A los europeos inmersos en los inicios de una larga crisis que duraría dos siglos, ya no les interesaba ni Tierra Santa, ni los Santos Lugares ni la mismísima Jerusalén. Los templarios eran los únicos que mantenían un cierto espíritu de resistencia ante el islam, encarnado en la guarnición que habían destacado en Ruad, un islote rocoso a tres kilómetros de la costa a la altura de la ciudad de Trípoli, que no disponía ni siquiera de agua para abastecer a su guarnición. Pese a todo, los templarios aguantaron allí hasta 1303, cuando la mayoría de los defensores sucumbió ante un ataque de veinte barcos y diez mil soldados mamelucos; sólo unos pocos lograron huir y alcanzar las costas de Chipre. Jacques de Molay había decidido mantener este enclave con ciento veinte caballeros, quinientos arqueros y cuatrocientos sirvientes, pese a las dificultades y gastos que entrañaba esa defensa, con la esperanza de disponer de una cabeza de puente desde la que invadir Tierra Santa. La derrota de mongoles y armenios en 1303 en la batalla de Marj as-Saffar, unos pocos kilómetros al sur de Damasco, acabó definitivamente con las pocas esperanzas que les quedaban a los templarios.

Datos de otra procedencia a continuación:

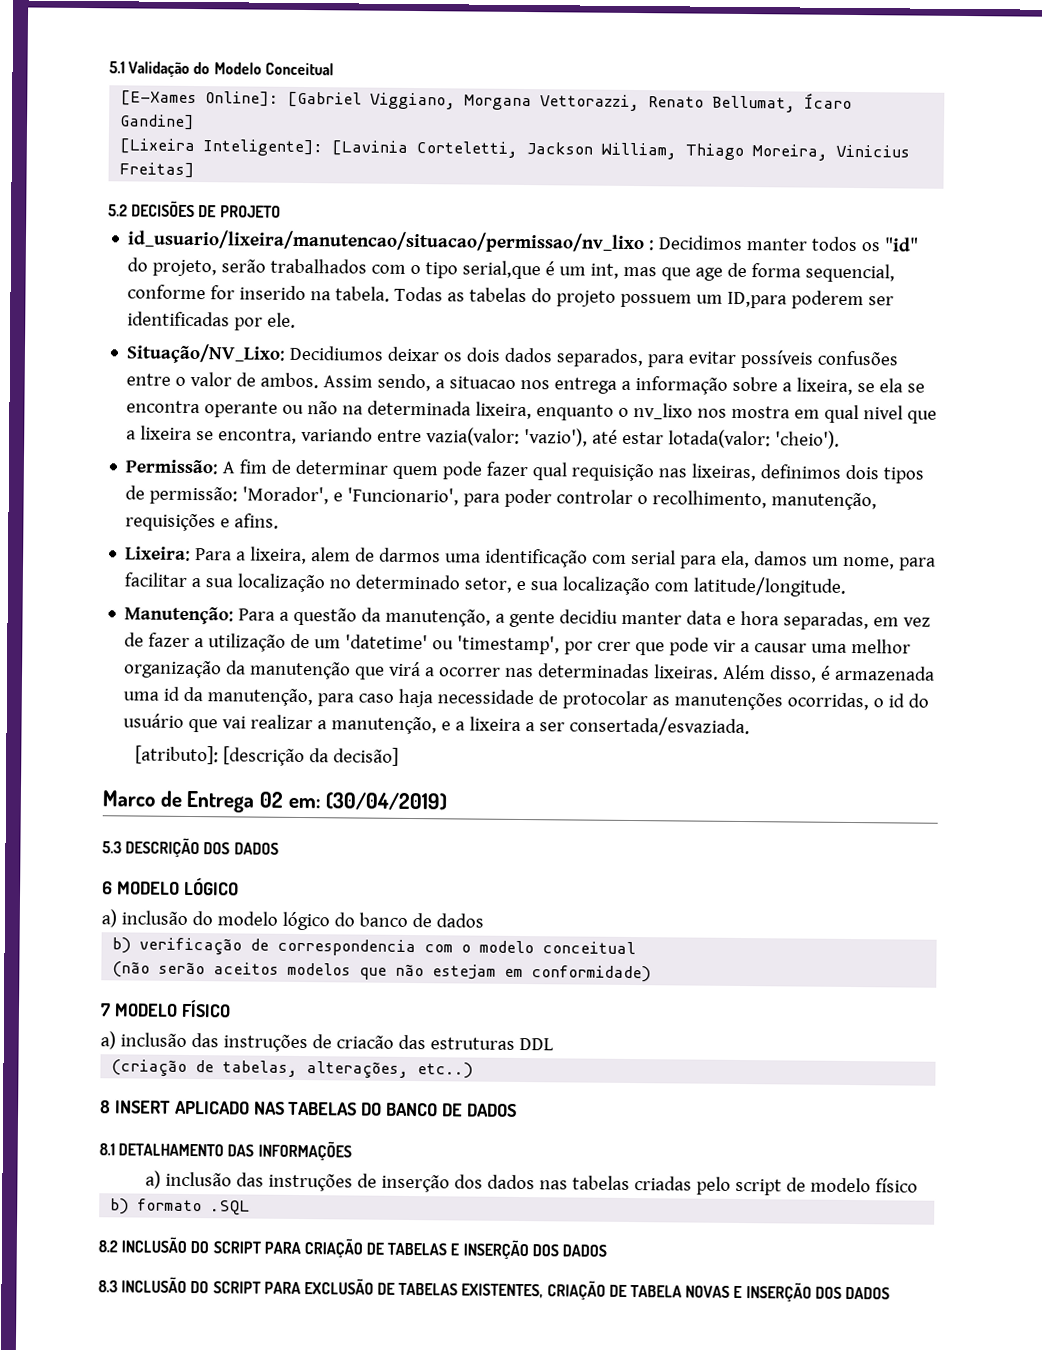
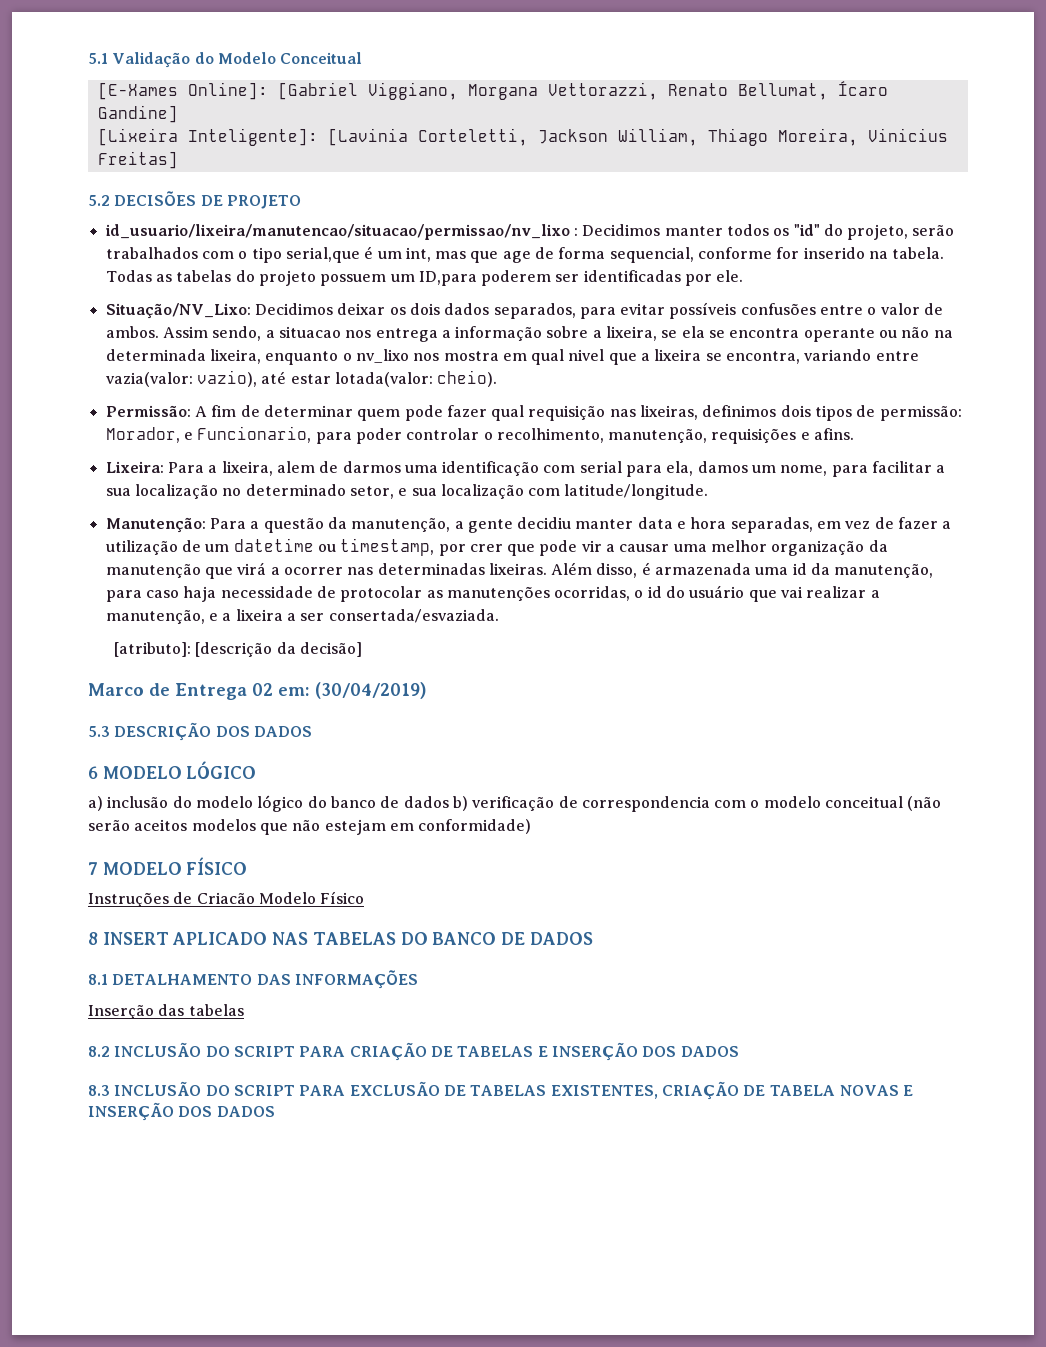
- Situação/NV_Lixo: Decidiumos deixar os dois dados separados, para evitar possíveis confusões entre o valor de ambos.
+ Situação/NV_Lixo: Decidimos deixar os dois dados separados, para evitar possíveis confusões entre o valor de ambos.
- Assim sendo, a situacao nos entrega a informação sobre a lixeira, se ela se encontra operante ou não na determinada lixeira, enquanto o nv_lixo nos mostra em qual nivel que a lixeira se encontra, variando entre vazia(valor: 'vazio'), até estar lotada(valor: 'cheio').
+ Assim sendo, a situacao nos entrega a informação sobre a lixeira, se ela se encontra operante ou não na determinada lixeira, enquanto o nv_lixo nos mostra em qual nivel que a lixeira se encontra, variando entre vazia(valor: vazio), até estar lotada(valor: cheio).
- Permissão: A fim de determinar quem pode fazer qual requisição nas lixeiras, definimos dois tipos de permissão: 'Morador', e 'Funcionario', para poder controlar o recolhimento, manutenção, requisições e afins.
+ Permissão: A fim de determinar quem pode fazer qual requisição nas lixeiras, definimos dois tipos de permissão: Morador, e Funcionario, para poder controlar o recolhimento, manutenção, requisições e afins.
- Manutenção: Para a questão da manutenção, a gente decidiu manter data e hora separadas, em vez de fazer a utilização de um 'datetime' ou 'timestamp', por crer que pode vir a causar uma melhor organização da manutenção que virá a ocorrer nas determinadas lixeiras.
+ Manutenção: Para a questão da manutenção, a gente decidiu manter data e hora separadas, em vez de fazer a utilização de um datetime ou timestamp, por crer que pode vir a causar uma melhor organização da manutenção que virá a ocorrer nas determinadas lixeiras.
- a) inclusão do modelo lógico do banco de dados
- b) verificação de correspondencia com o modelo conceitual
- (não serão aceitos modelos que não estejam em conformidade)
+ a) inclusão do modelo lógico do banco de dados b) verificação de correspondencia com o modelo conceitual (não serão aceitos modelos que não estejam em conformidade)
- a) inclusão das instruções de criacão das estruturas DDL
- (criação de tabelas, alterações, etc..)
+ Instruções de Criacão Modelo Físico
- a) inclusão das instruções de inserção dos dados nas tabelas criadas pelo script de modelo físico
- b) formato .SQL
+ Inserção das tabelas

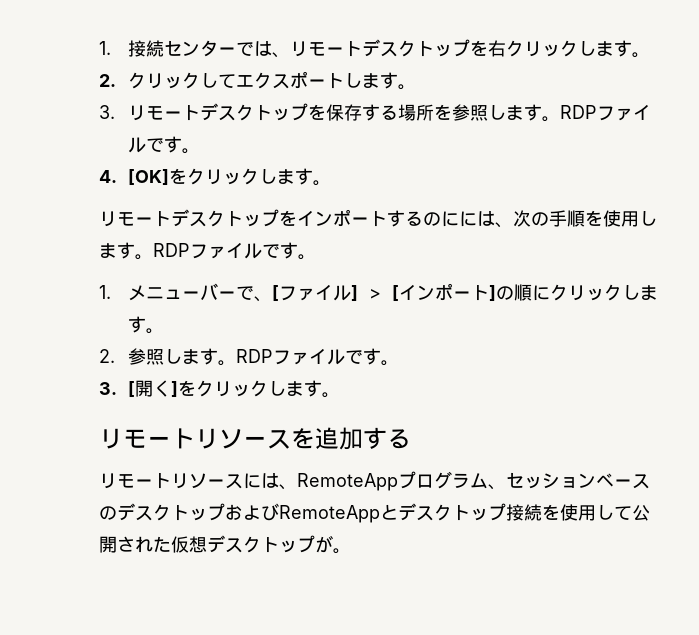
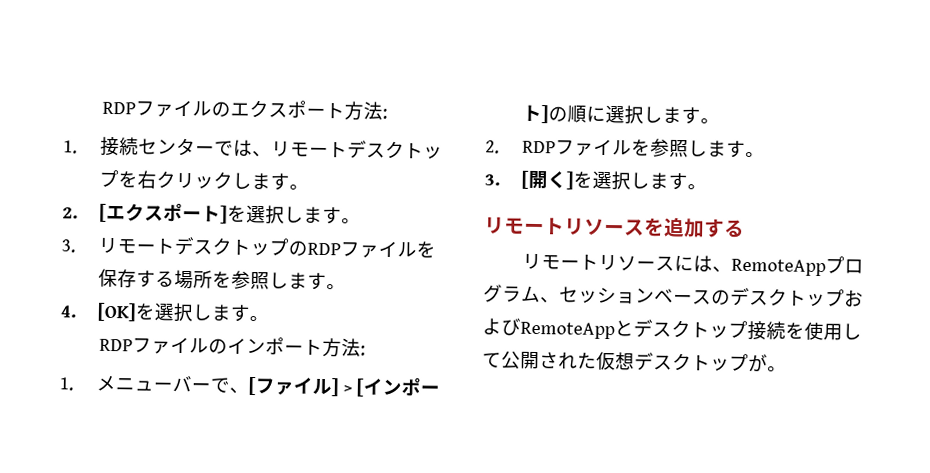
+ RDPファイルのエクスポート方法:
- 2.クリックしてエクスポートします。
+ 2. [エクスポート]を選択します。
- 3.リモートデスクトップを保存する場所を参照します。RDPファイルです。
- 4. [OK]をクリックします。
- リモートデスクトップをインポートするのにには、次の手順を使用します。RDPファイルです。
+ 3.リモートデスクトップのRDPファイルを保存する場所を参照します。
+ 4. [OK]を選択します。
+ RDPファイルのインポート方法:
- 1.メニューバーで、[ファイル] > [インポート]の順にクリックします。
- 2.参照します。RDPファイルです。
+ 1.メニューバーで、[ファイル] > [インポート]の順に選択します。
+ 2. RDPファイルを参照します。
- 3. [開く]をクリックします。
+ 3. [開く]を選択します。

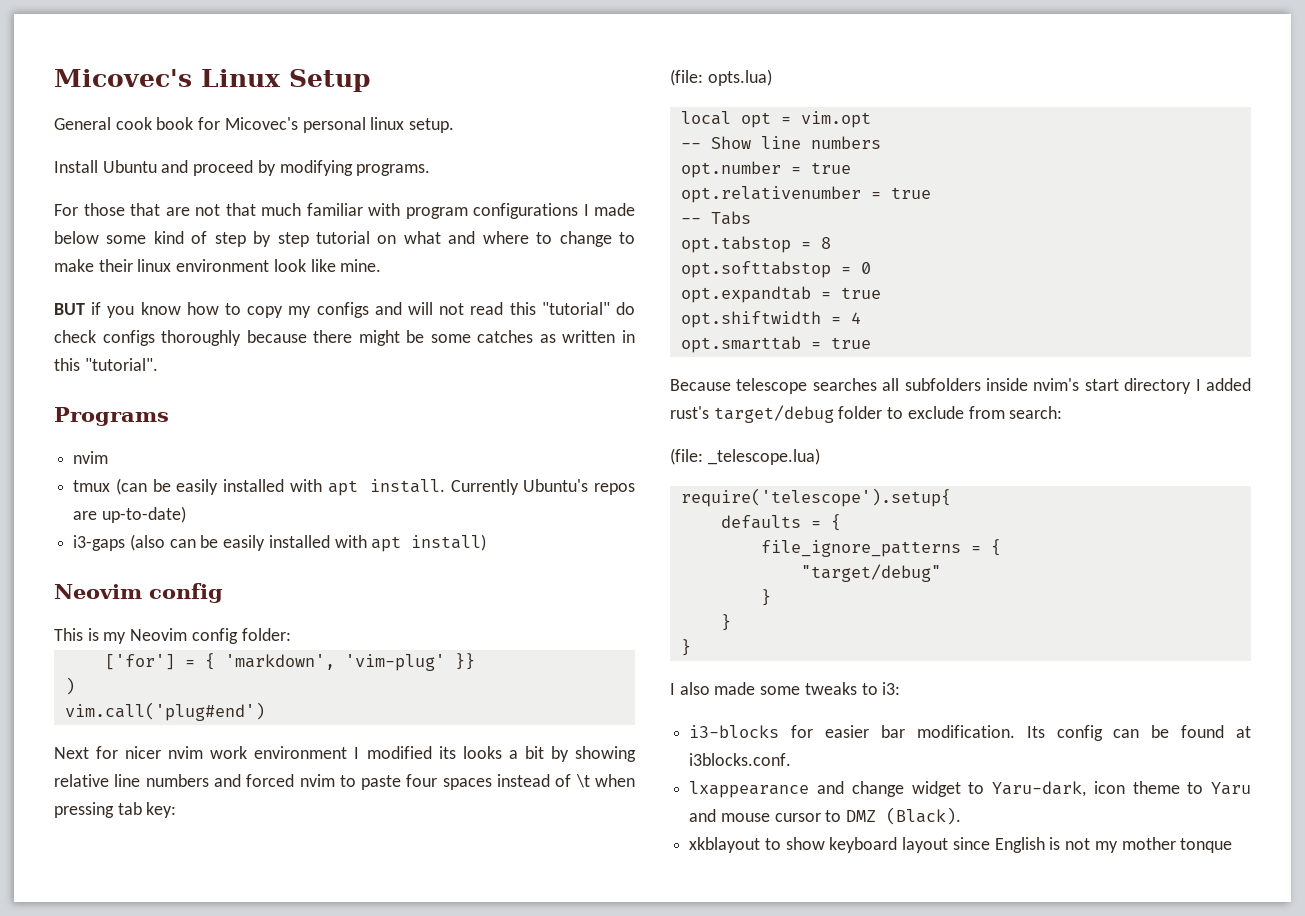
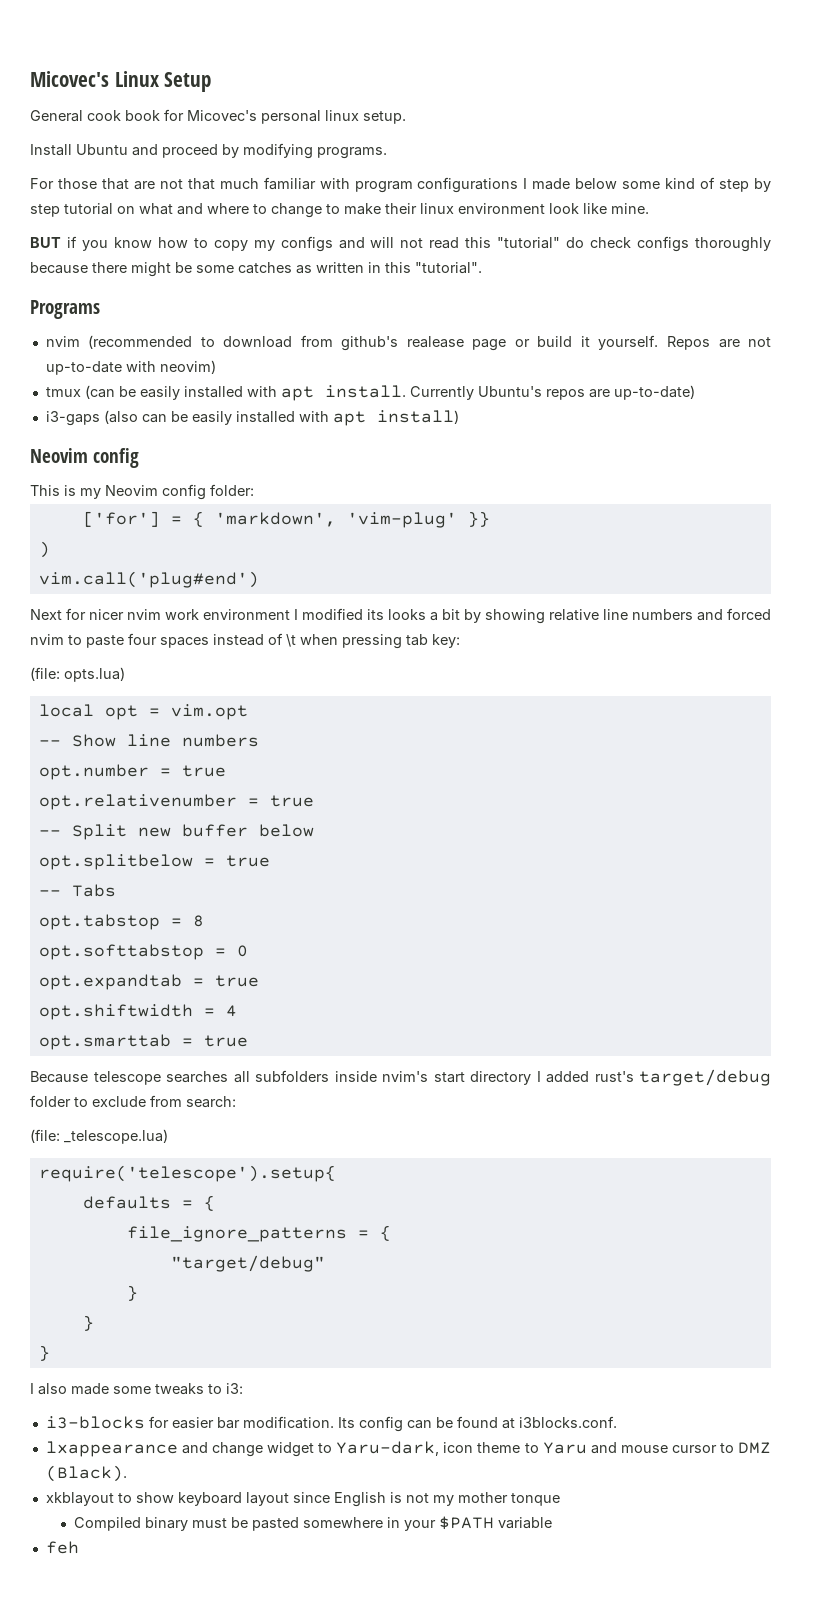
  Programs
- nvim
+ nvim (recommended to download from github's realease page or build it yourself. Repos are not up-to-date with neovim)
+ -- Split new buffer below
+ opt.splitbelow = true
+ Compiled binary must be pasted somewhere in your $PATH variable
+ feh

Ante la gravedad de la situación, el papado optó por aplicar algunas medidas urgentes. Una de ellas consistió en proponer la unión de las órdenes del Temple y del Hospital en una sola. El proyecto no fue bien visto por los templarios, a quienes no les apetecía en absoluto mezclarse hasta confundirse en una nueva orden fruto de la fusión con sus enemigos seculares, los hospitalarios. El Papa sostenía que la existencia de una sola orden mejoraría mucho la acción y su eficacia. Desde luego, los templarios se negaron y su maestre Molay se mostró tajante: el Temple debería seguir siendo una orden autónoma y con su propia personalidad.
Ramón Llull
La propuesta del papado iba en serio. En 1301 se presentó en Chipre el sabio mallorquín Ramón Llull, una de las figuras más prestigiosas y consideradas de la Iglesia en su tiempo. Propuso al maestre Molay que reconsiderara la idea de la fusión de las dos grandes órdenes de la cristiandad. Llull tenía sesenta y seis años y pese a su edad y a la fama que le precedía no pudo lograr que el maestre del Temple alterara su negativa a la unión. Una tradición asegura que Llull había sido salvado por los templarios de un envenenamiento del que fue víctima durante su viaje a Oriente. Los hospitalarios también se negaron a considerar siquiera su fusión con el Temple; ninguna de las dos órdenes estaba dispuesta a renunciar a su autonomía.